The Darkness of God 8
Emptiness is harder to celebrate when the missing element is God, when the light of Transcendence grows dim. Looking heavenward, Isaiah the prophet cried, Verily thou art a God that hidest thyself.9 The pain in his prayer is palpable:
O that you would tear open the heavens and come down, so that the mountains would quake at your presence . . . for you have hidden your face from us.10
The psalmist likewise laments, how long will you hide your face from me?11 Job dared to accuse: I cry to you, and you do not answer me.12 Even Jesus complained of divine absence. In agony on the cross he cried, My God, my God, why have you forsaken me?13
Theists and mystics alike acknowledge the darkness of God—those times when God seems absent in the face of gratuitous suffering and injustice, when luminescence is overtaken by shadow,14 when holiness dissipates. Riffing on Isaiah’s lament, theologians call this Deus absconditus. God hidden. It’s part of who God is, they assure us. God dwells in light inaccessible hid from our eyes.15 “God is outside and beyond our ideas of God,” says Fleming Rutledge. Omnipotence doesn’t perform on demand.

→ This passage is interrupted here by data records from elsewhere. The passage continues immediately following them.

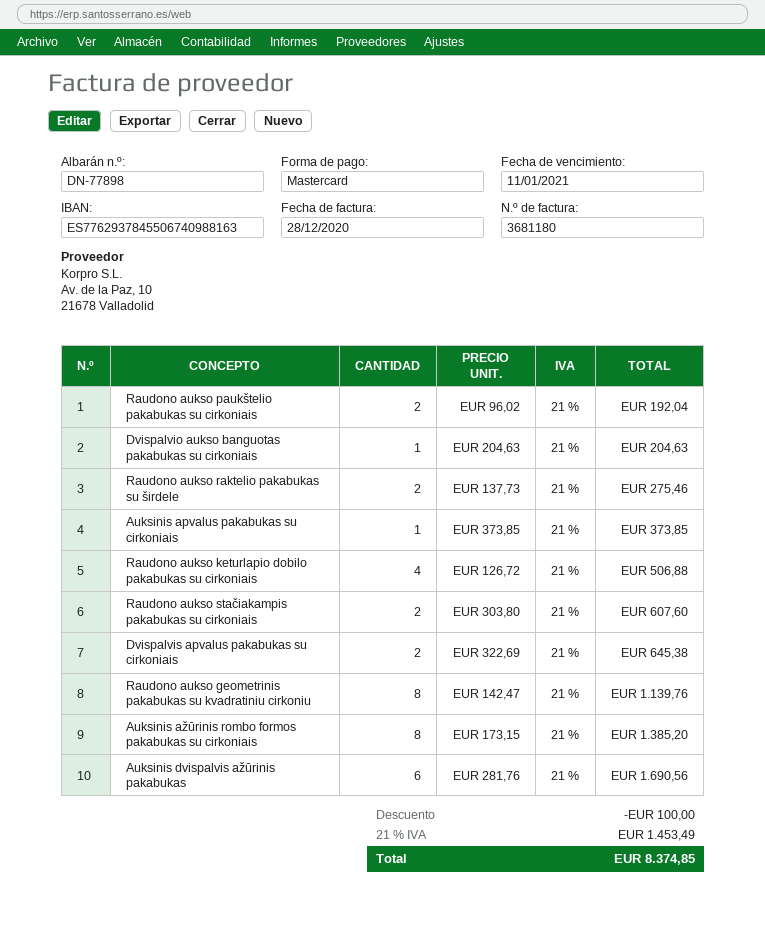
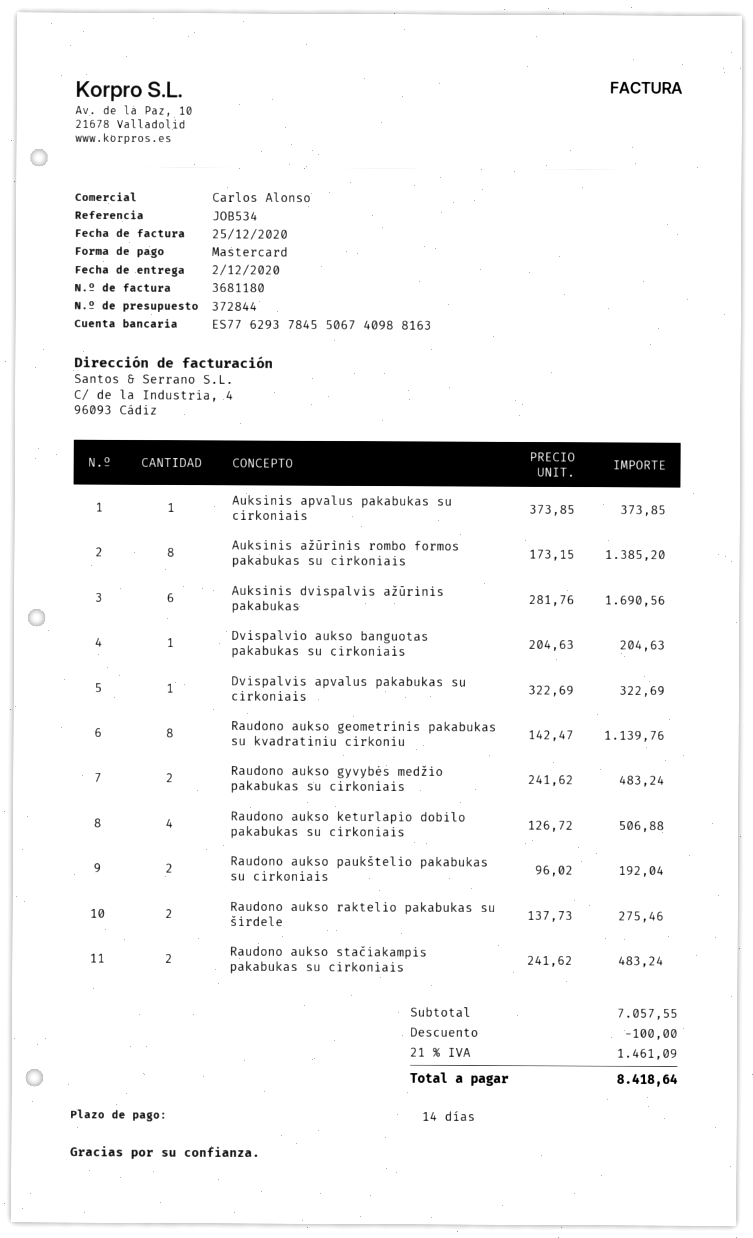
invoice date: 2020-12-28 -> 2020-12-25
Raudono aukso stačiakampis pakabukas su cirkoniais: 2 x 303.80 = 607.60 -> 2 x 241.62 = 483.24
Dvispalvis apvalus pakabukas su cirkoniais: 2 x 322.69 = 645.38 -> 1 x 322.69 = 322.69
Raudono aukso gyvybės medžio pakabukas su cirkoniais: none -> 2 x 241.62 = 483.24
tax: 21% = 1453.49 -> 21% = 1461.09
total: 8374.85 -> 8418.64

Saint Teresa of Calcutta knew well both human suffering and divine darkness:
Lord, my God, who am I that You should forsake me? . . . I call, I cling, I want—and there is no One to answer—no One on Whom I can cling—no, No One.—Alone. The darkness is so dark . . . The loneliness of the heart that wants love is unbearable. . . . My God—how painful is this unknown pain.16
Some people would weigh divine elusiveness as evidence for non-existence, or as reasonable warrant for disbelief. Others understand it as a sign of human estrangement. Mother Teresa and Jesus (along with many biblical authors) saw God’s inscrutable hiddenness as grounds for lament. All agree that the darkness of God raises questions that linger beyond the edge of our understanding. To which the Incas would respond: for those who have eyes to see, even in the absence of light, heaven may yet be charged with life.
- Astrophysicist Becky Smethurst explains why the Milky Way is more visible below the equator.
- Gary Urton, At the Crossroads of the Earth and the Sky: An Andean Cosmology (U. Texas, 1981), 60.
- See chapters 2 and 3 of William Zinnser, On Writing Well (1976, 6th ed., 2001).
- George Orwell, “Politics and the English Language” (1946).
- Meir Sternberg, The Poetics of Biblical Narrative (1985), 322.
- Richard C. Steiner, “Contradictions, Culture Gaps, and Narrative Gaps in the Joseph Story.” JBL 139 (3, 2020): 439–458, p. 445.
- Borrowed from Michael C. Rea, The Hiddenness of God (Oxford, 2018), 13.
- Borrowed from Michael C. Rea, The Hiddenness of God (Oxford, 2018), 13.
- Isaiah 45:15, KJV.
- Isaiah 64:1, 7 NRSV.
- Psalm 13:1, NRSV.
- Job 30:20, NRSV.
- Mark 15:34 NRSV.
- Fleming Rutledge, “Divine Absence and the Light Inaccessible” The Christian Century (8-27-18).
- From the hymn Immortal, Invisible, God Only Wise by Walter Chalmers Smith (1867).
- See Rea, Hiddenness, 3; cf. 18-19.